The first person that I talked to it about, told me some valuable words that have really stuck with me. I don't remember much else that was said by that person in the short conversation, but this stuck out. It was something along the lines of, 'if you go into relationships knowing people are are not perfect, then you will be less crushed when they fall.' That is something that I did not do in this case. I had poorly assumed all my life that my parent's marriage was perfect, and I was painfully smothered when that "reality" was proven false; when what I thought was perfect broke.
In John 14:6 (NLT), the bible reads,
And Jesus told them, "I am the way, the truth, and the life. No one comes to the Father except through me. "2 Corinthians 1:3-5 (NLT) says,
All praise to God, the Father of our Lord Jesus Christ. God is our merciful Father and the source of all comfort. He comforts us in all our troubles so that we can comfort others. When they are troubled, we will be able to give them the same comfort God has given us. For the more we suffer for Christ, the more God will shower us with his comfort through Christ.Though the past 4.5 months have been the worst and hardest days of my life, especially the few weeks following when I got the news, those days have also been the best and most comforting days of my life. I have never felt so loved in my life before as I have the past 4.5 months. I never expected to be suddenly surrounded with so many people who deeply care and came around me and comforted me. People who helped me talk things out and work through pain. People who just loved on me. People who showed me God in it. People who lead me closer to God in the midst of my pain and sorrow. People who gave their time and energy to support me in this time. I am so loved. I have never felt this loved before and I am so thankful for that. I pray that God will turn around the love and comfort and blessings that each person gave to me, and give it back to them 10 times over. They were life changers in my life. God is Sooo good!
In John 14:27 (NLT) Jesus states,
"I am leaving you with a gift - peace of mind and heart. And the peace I give is a gift the world cannot give. So don't be troubled or afraid."Isaiah 41:10 (NLT) says,
Don't be afraid, for I am with you. Don't be discouraged, for I am your God. I will strengthen you and help you. I will hold you up with my victorious right hand.
Dear Joshua,,
ReplyDeletePlease know you are loved and prayed for often (you and all your siblings and parents)
My heart breaks with you.
Love and prayers
Aunt Jill
I, too, pray for each of your family (almost) everyday.
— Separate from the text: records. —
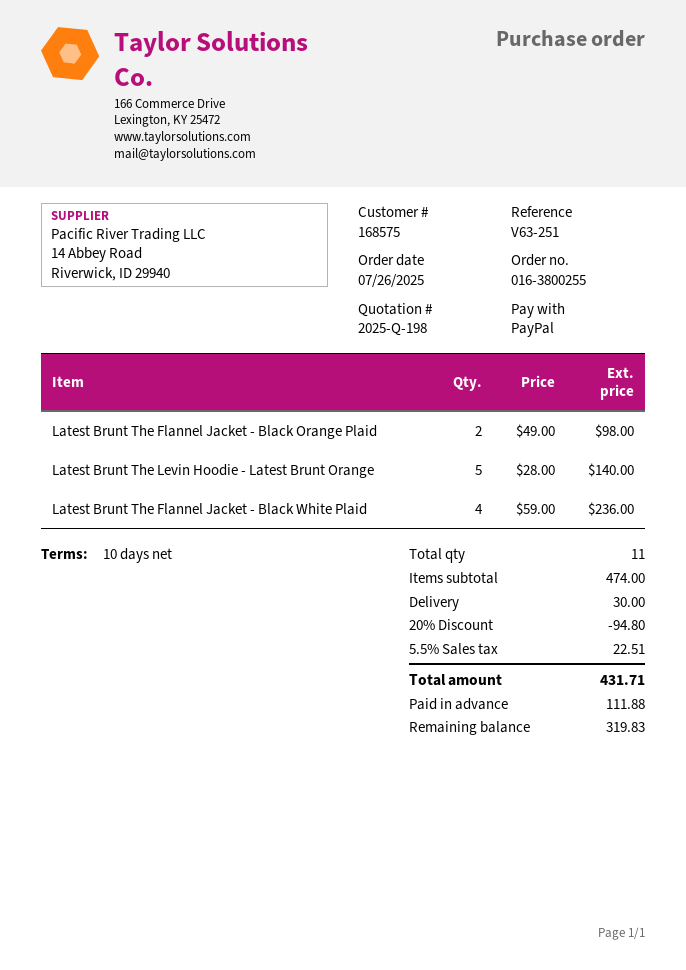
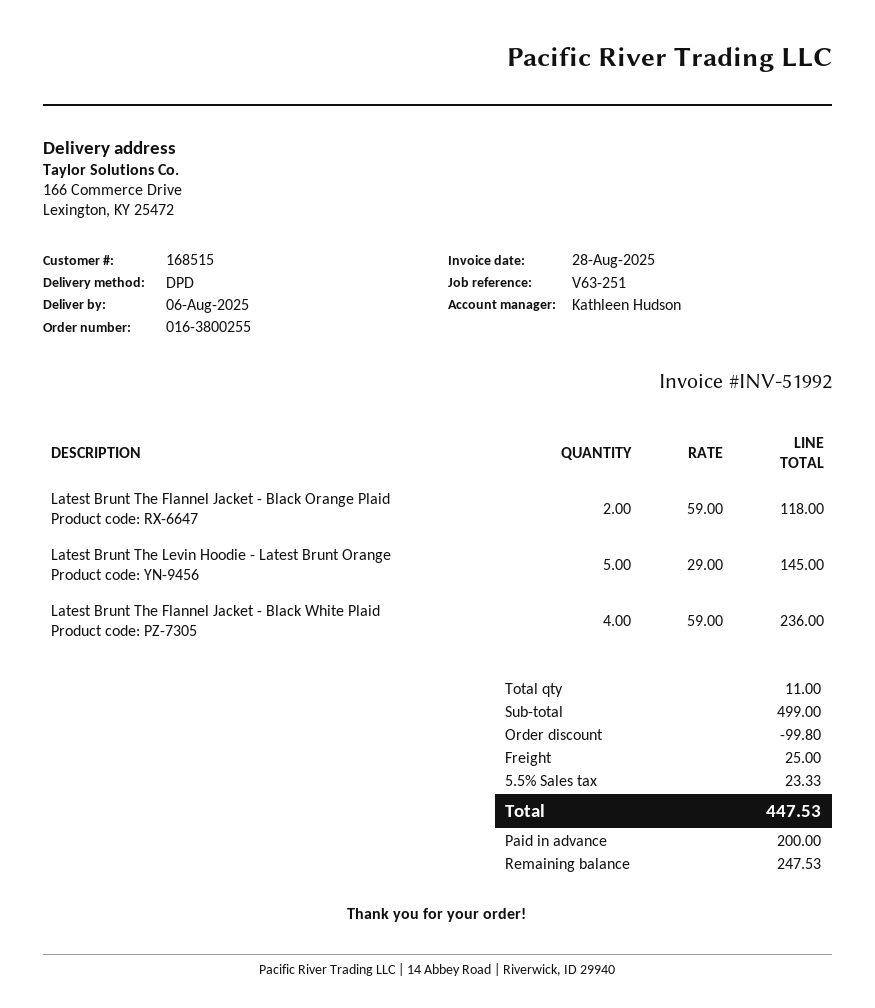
customer number: 168575 -> 168515
Latest Brunt The Flannel Jacket - Black Orange Plaid: 2 x 49.00 = 98.00 -> 2 x 59.00 = 118.00
Latest Brunt The Levin Hoodie - Latest Brunt Orange: 5 x 28.00 = 140.00 -> 5 x 29.00 = 145.00
subtotal: 474.00 -> 499.00
discount: 94.80 -> 99.80
shipping: 30.00 -> 25.00
tax: 5.5% = 22.51 -> 5.5% = 23.33
total: 431.71 -> 447.53
deposit: 111.88 -> 200.00
balance: 319.83 -> 247.53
I am so sorry for what you are going through and so thankful you are seeking God through it.
ReplyDeletelots of love,
Renee
Joshua, Once again, I so appreciate your honesty. I'm glad you can express how you're feeling and not just "bury" the feelings. It's a lot healthier this way, and it helps us know how to pray for you. Praise God for the strength and comfort you've found in the TRUTH of His Word. . and for the comfort of His Spirit. . .and for the love you've felt from other people! I'm so glad you know HIM. Love you and praying for you and grieving with you.